--- START ---

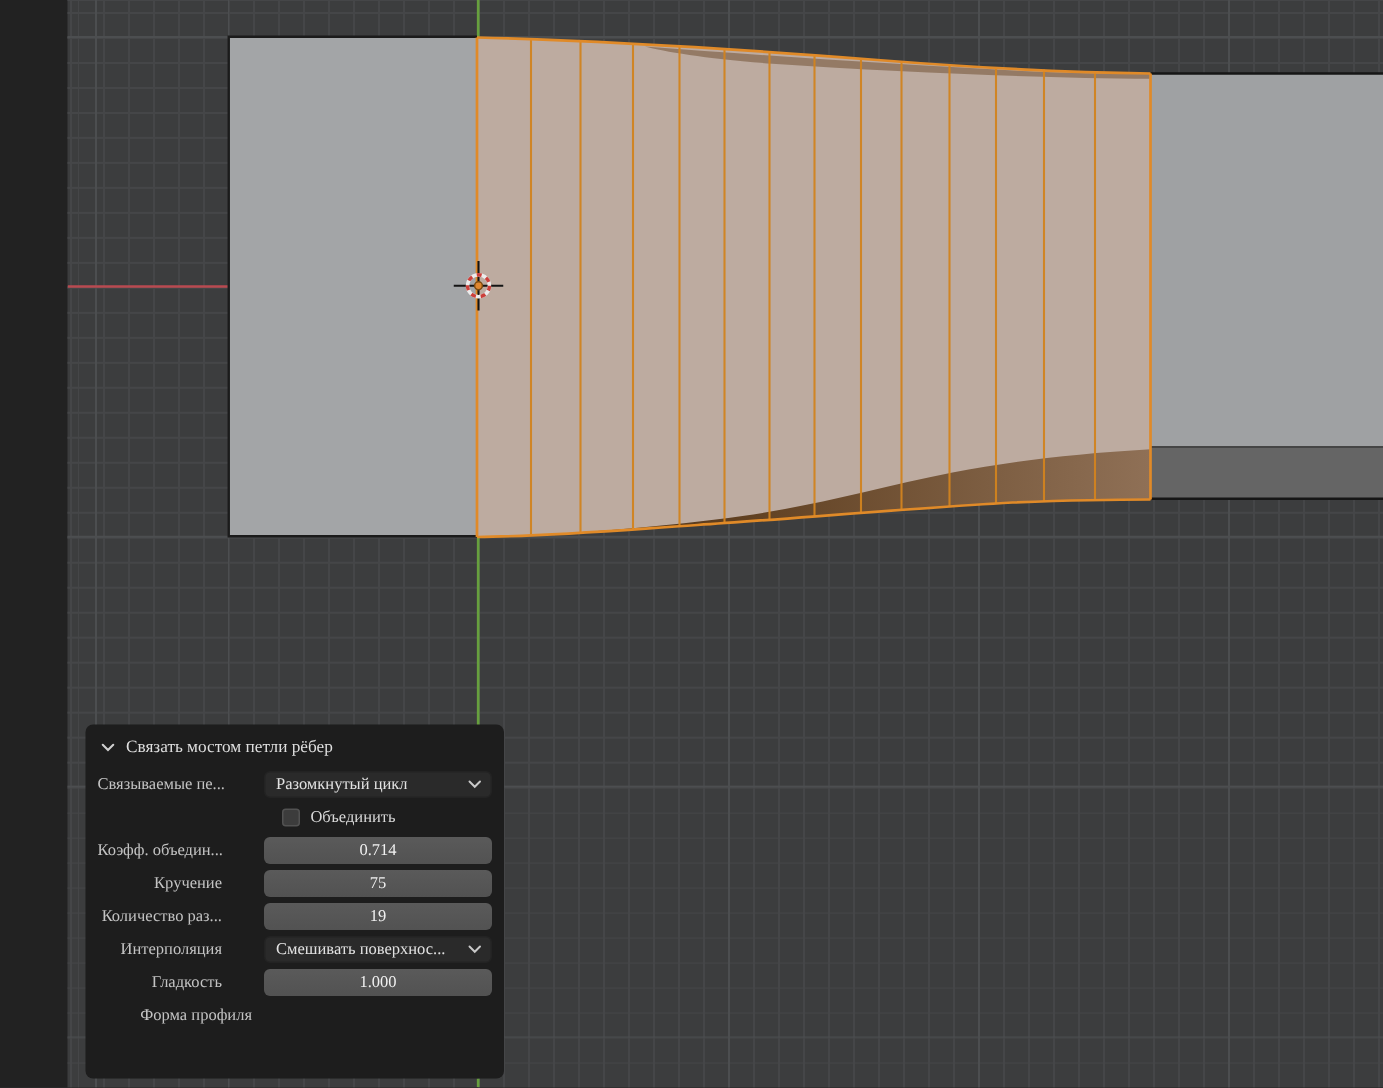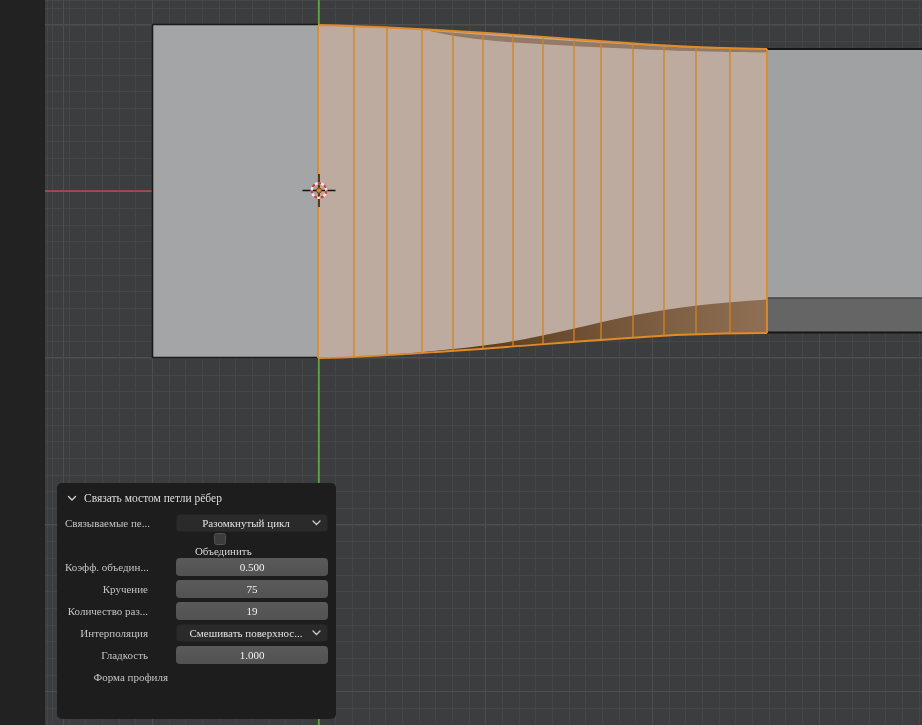--- a/index.html
+++ b/index.html
@@ -39,24 +39,24 @@
     width:152px;height:18px;border-radius:4px;
     background:linear-gradient(#5a5a5a,#525252);
     color:#f1f1f1;text-align:center;line-height:18px;font-size:11px;
   }
   .dropdown{
     width:152px;height:18px;border-radius:4px;background:#2a2a2a;
     border:1px solid #232323;
     color:#e2e2e2;display:flex;align-items:center;
     padding:0 6px 0 7px;font-size:11px;
   }
-  .dropdown .dd-text{flex:1;white-space:nowrap;overflow:hidden;text-align:center;}
+  .dropdown .dd-text{flex:1;white-space:nowrap;overflow:hidden;}
   .dropdown .chev{display:flex;color:#c9c9c9;margin-left:4px;}
   .dd-icon{display:flex;margin-right:5px;}
-  .checkbox-wrap{display:flex;align-items:center;flex-direction:column;}
+  .checkbox-wrap{display:flex;align-items:flex-start;}
   .checkbox{
     width:12px;height:12px;border-radius:2.5px;background:#3c3c3c;
     border:1px solid #525252;
   }
   .cb-label{margin-left:7px;color:#d8d8d8;}
 </style>
 </head>
 <body>
 
 <div class="stage">
@@ -170,21 +170,21 @@
           <div class="checkbox-wrap">
             <span class="checkbox"></span>
             <span class="cb-label">Объединить</span>
           </div>
         </div>
       </div>
 
       <div class="op-row">
         <div class="op-label">Коэфф. объедин...</div>
         <div class="op-widget">
-          <div class="num-field">0.500</div>
+          <div class="num-field">0.714</div>
         </div>
       </div>
 
       <div class="op-row">
         <div class="op-label">Кручение</div>
         <div class="op-widget">
           <div class="num-field">75</div>
         </div>
       </div>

--- END ---

• What is required: Retype each entry above character for character; pictures stay out.

• Exercise output:
--- a/index.html
+++ b/index.html
@@ -39,24 +39,24 @@
     width:152px;height:18px;border-radius:4px;
     background:linear-gradient(#5a5a5a,#525252);
     color:#f1f1f1;text-align:center;line-height:18px;font-size:11px;
   }
   .dropdown{
     width:152px;height:18px;border-radius:4px;background:#2a2a2a;
     border:1px solid #232323;
     color:#e2e2e2;display:flex;align-items:center;
     padding:0 6px 0 7px;font-size:11px;
   }
-  .dropdown .dd-text{flex:1;white-space:nowrap;overflow:hidden;text-align:center;}
+  .dropdown .dd-text{flex:1;white-space:nowrap;overflow:hidden;}
   .dropdown .chev{display:flex;color:#c9c9c9;margin-left:4px;}
   .dd-icon{display:flex;margin-right:5px;}
-  .checkbox-wrap{display:flex;align-items:center;flex-direction:column;}
+  .checkbox-wrap{display:flex;align-items:flex-start;}
   .checkbox{
     width:12px;height:12px;border-radius:2.5px;background:#3c3c3c;
     border:1px solid #525252;
   }
   .cb-label{margin-left:7px;color:#d8d8d8;}
 </style>
 </head>
 <body>
 
 <div class="stage">
@@ -170,21 +170,21 @@
           <div class="checkbox-wrap">
             <span class="checkbox"></span>
             <span class="cb-label">Объединить</span>
           </div>
         </div>
       </div>
 
       <div class="op-row">
         <div class="op-label">Коэфф. объедин...</div>
         <div class="op-widget">
-          <div class="num-field">0.500</div>
+          <div class="num-field">0.714</div>
         </div>
       </div>
 
       <div class="op-row">
         <div class="op-label">Кручение</div>
         <div class="op-widget">
           <div class="num-field">75</div>
         </div>
       </div>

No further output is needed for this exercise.